### Exercise brief
Search the data for "models". Each line containing it is to be copied.

--- Source material ---

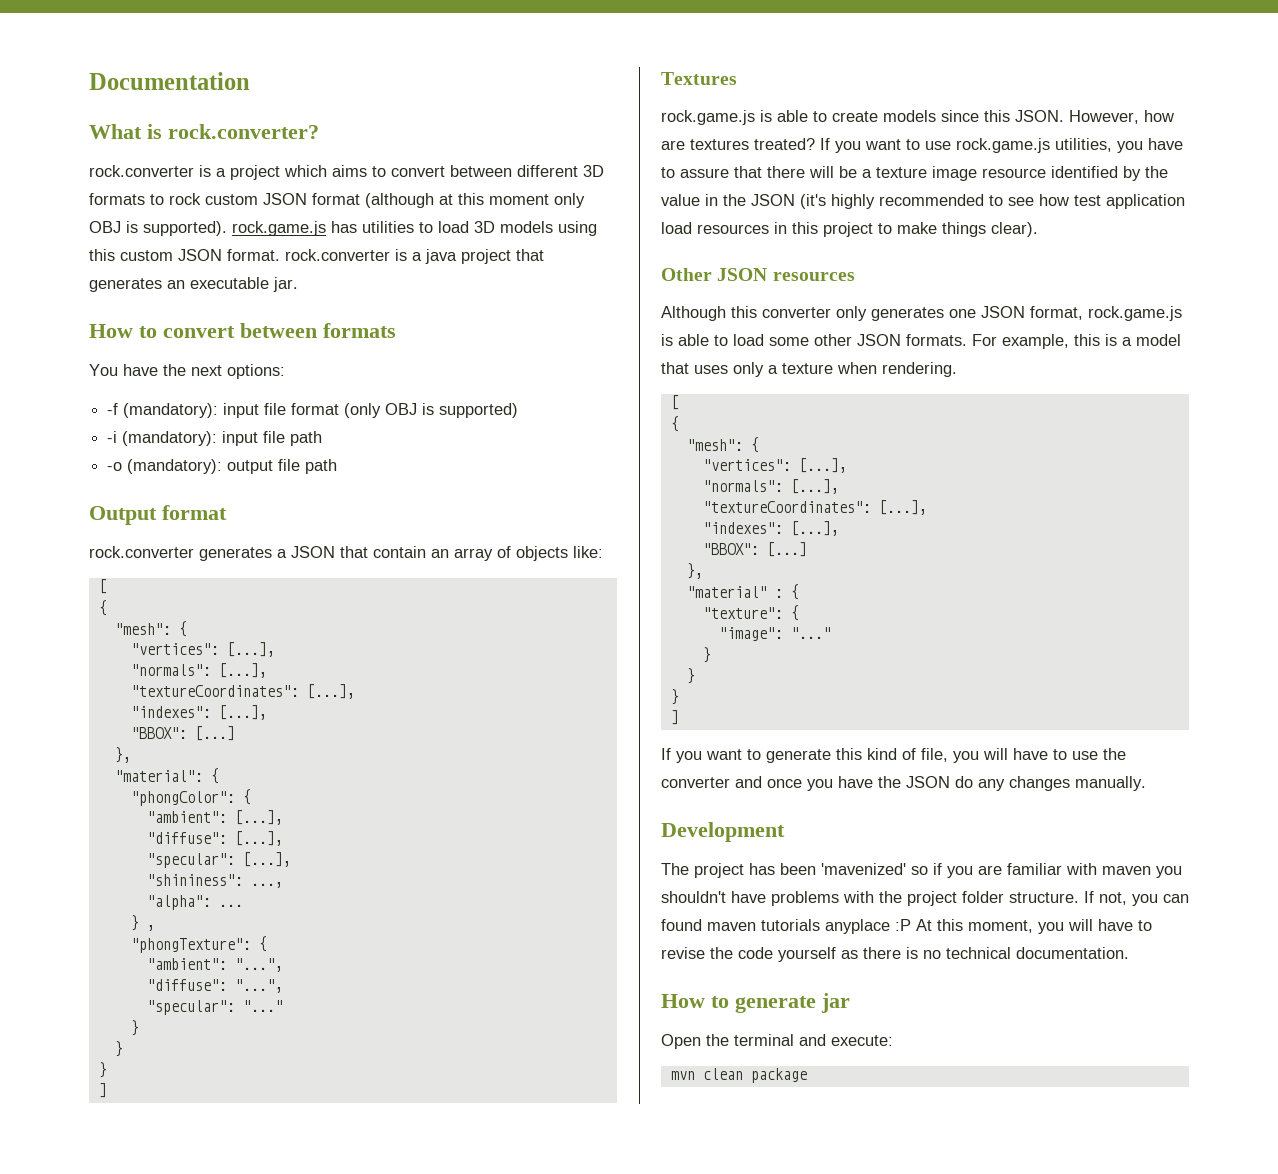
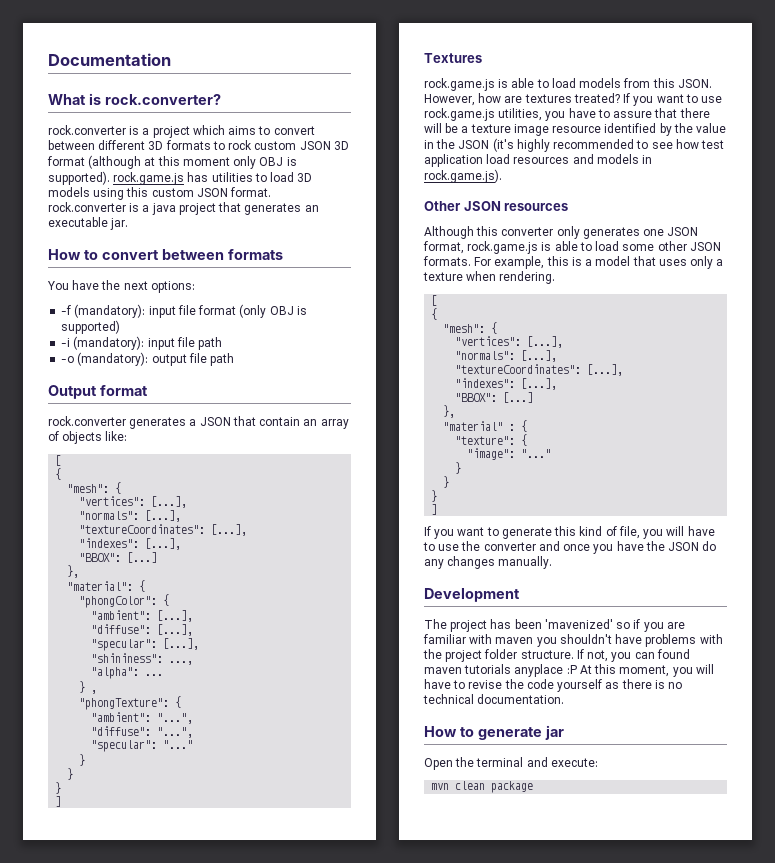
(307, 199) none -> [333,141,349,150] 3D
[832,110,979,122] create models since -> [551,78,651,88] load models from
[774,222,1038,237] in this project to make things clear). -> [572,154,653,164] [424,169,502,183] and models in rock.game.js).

---
--- Source material ---

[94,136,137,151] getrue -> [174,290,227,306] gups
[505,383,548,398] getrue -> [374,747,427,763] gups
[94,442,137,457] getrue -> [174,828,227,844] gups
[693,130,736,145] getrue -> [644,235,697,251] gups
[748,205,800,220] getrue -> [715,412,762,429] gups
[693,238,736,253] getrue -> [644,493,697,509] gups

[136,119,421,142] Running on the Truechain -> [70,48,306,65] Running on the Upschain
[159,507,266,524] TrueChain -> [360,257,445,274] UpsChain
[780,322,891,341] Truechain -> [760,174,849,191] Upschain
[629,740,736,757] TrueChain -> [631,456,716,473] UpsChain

---

### Written reply
[832,110,979,122] create models since -> [551,78,651,88] load models from
[774,222,1038,237] in this project to make things clear). -> [572,154,653,164] [424,169,502,183] and models in rock.game.js).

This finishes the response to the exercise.